#### [WHAT YOU WILL DO]
Each line below from the one containing "top:78px; width:44px; height:16px;" through the one containing "top:106px; width:44px; height:16px;" should be output exactly as it stands, and no other line should appear.

[RECORDS SUPPLIED Boundary: Start]

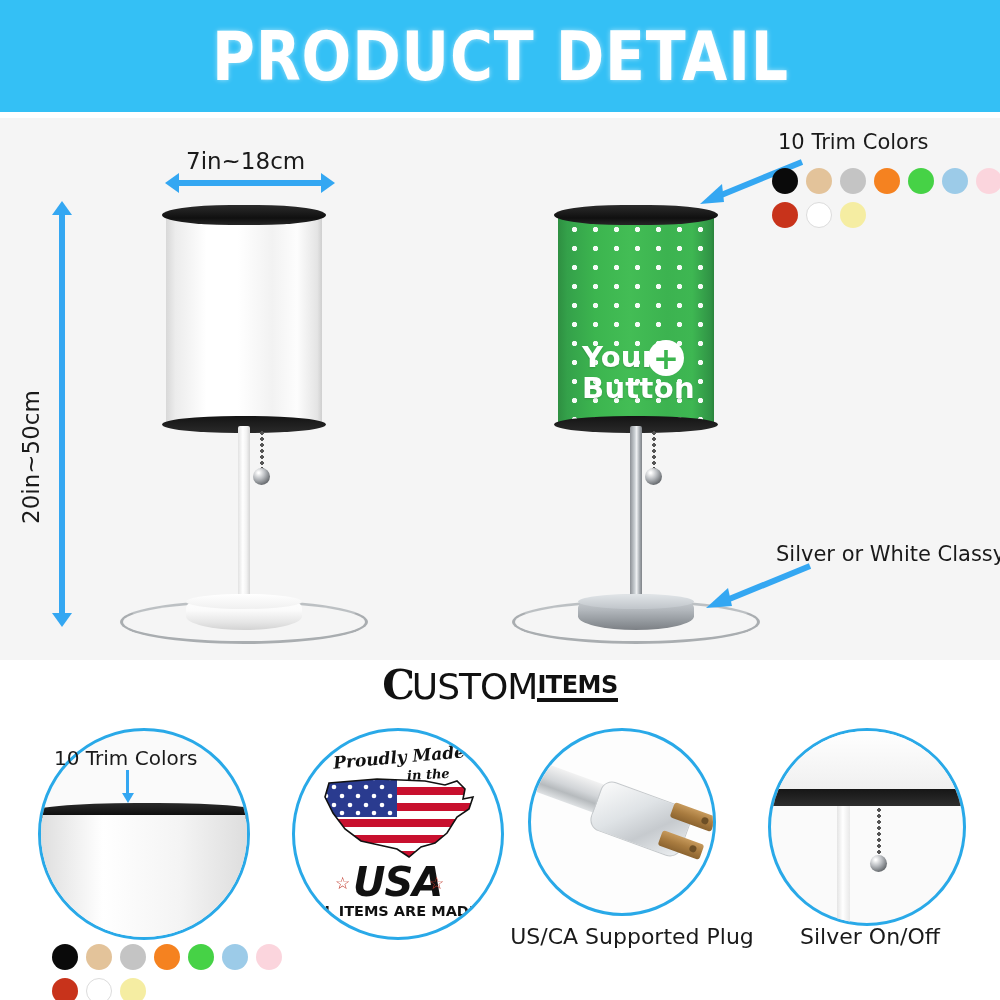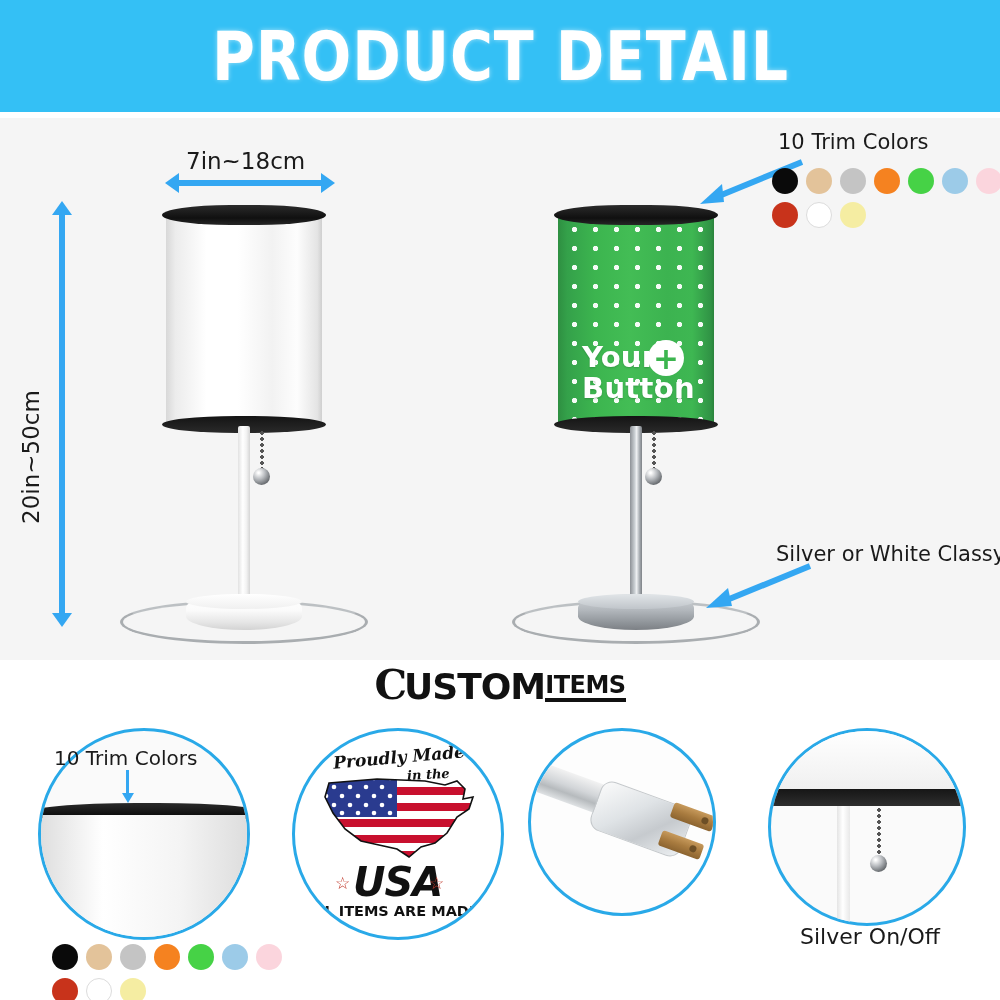--- a/index.html
+++ b/index.html
@@ -148,21 +148,21 @@
   }
 
   
   .logo-wrap {
     position:absolute; left:0; top: 660px; width:1000px; height: 50px;
     display:flex; align-items:center; justify-content:center; background:#ffffff;
   }
   .logo { display:flex; align-items:flex-end; }
   .logo-c { font-family:"DejaVu Serif", serif; font-size: 41px; font-weight:bold;
     color:#111; line-height:.95; letter-spacing:-3px; }
-  .logo-custom { font-family:"DejaVu Sans", sans-serif; font-weight:bold;
+  .logo-custom { font-family:"DejaVu Sans", sans-serif; font-weight:normal;
     font-size: 36px; color:#111; letter-spacing:-1px; line-height:.95; }
   .logo-witch { font-family:"DejaVu Sans", sans-serif; font-weight:bold;
     font-size: 24px; color:#111; letter-spacing:-.5px; line-height:1;
     border-bottom: 4px solid #111; padding-bottom:1px; margin-bottom:2px; }
 
   
   .bottom { position:absolute; left:0; top:712px; width:1000px; height:288px; background:#ffffff; }
   .circle-panel {
     position:absolute; border-radius:50%; border: 3px solid #29a9e8;
     background:#fafafa; overflow:hidden;
@@ -387,20 +387,21 @@
     <div class="circle-panel" style="left:528px; top:16px; width:188px; height:188px; background:#fdfdfd;">
       <div class="plug-cord" style="left:-4px; top:44px; width:96px; height:30px; transform:rotate(20deg);"></div>
       <div class="plug-body" style="left:62px; top:62px; width:96px; height:52px; transform:rotate(20deg);"></div>
       <div class="prong" style="left:140px; top:78px; width:44px; height:16px; transform:rotate(20deg);">
         <div class="prong-hole" style="left:31px; top:4px;"></div>
       </div>
       <div class="prong" style="left:128px; top:106px; width:44px; height:16px; transform:rotate(20deg);">
         <div class="prong-hole" style="left:31px; top:4px;"></div>
       </div>
     </div>
+    <div class="caption" style="left:504px; top:212px; width:256px;">US/CA Supported Plug</div>
 
     <div class="circle-panel" style="left:768px; top:16px; width:198px; height:198px;">
       <div style="position:absolute; left:0; top:0; width:198px; height:62px;
                   background: linear-gradient(to bottom,#ffffff,#efefef);"></div>
       <div style="position:absolute; left:-8px; top:58px; width:214px; height:17px;
                   background: linear-gradient(to bottom,#161616,#2e2e2e);"></div>
       <div style="position:absolute; left:66px; top:75px; width:13px; height:124px;
                   background: linear-gradient(to right,#e4e4e4,#ffffff 45%,#e8e8e8);"></div>
       <div class="chain" style="left:106px; top:76px; height:52px;"></div>
       <div class="chain-ball" style="left:99px; top:124px;"></div>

[RECORDS SUPPLIED Boundary: End]

#### [EXERCISE ANSWER]
       <div class="prong" style="left:140px; top:78px; width:44px; height:16px; transform:rotate(20deg);">
         <div class="prong-hole" style="left:31px; top:4px;"></div>
       </div>
       <div class="prong" style="left:128px; top:106px; width:44px; height:16px; transform:rotate(20deg);">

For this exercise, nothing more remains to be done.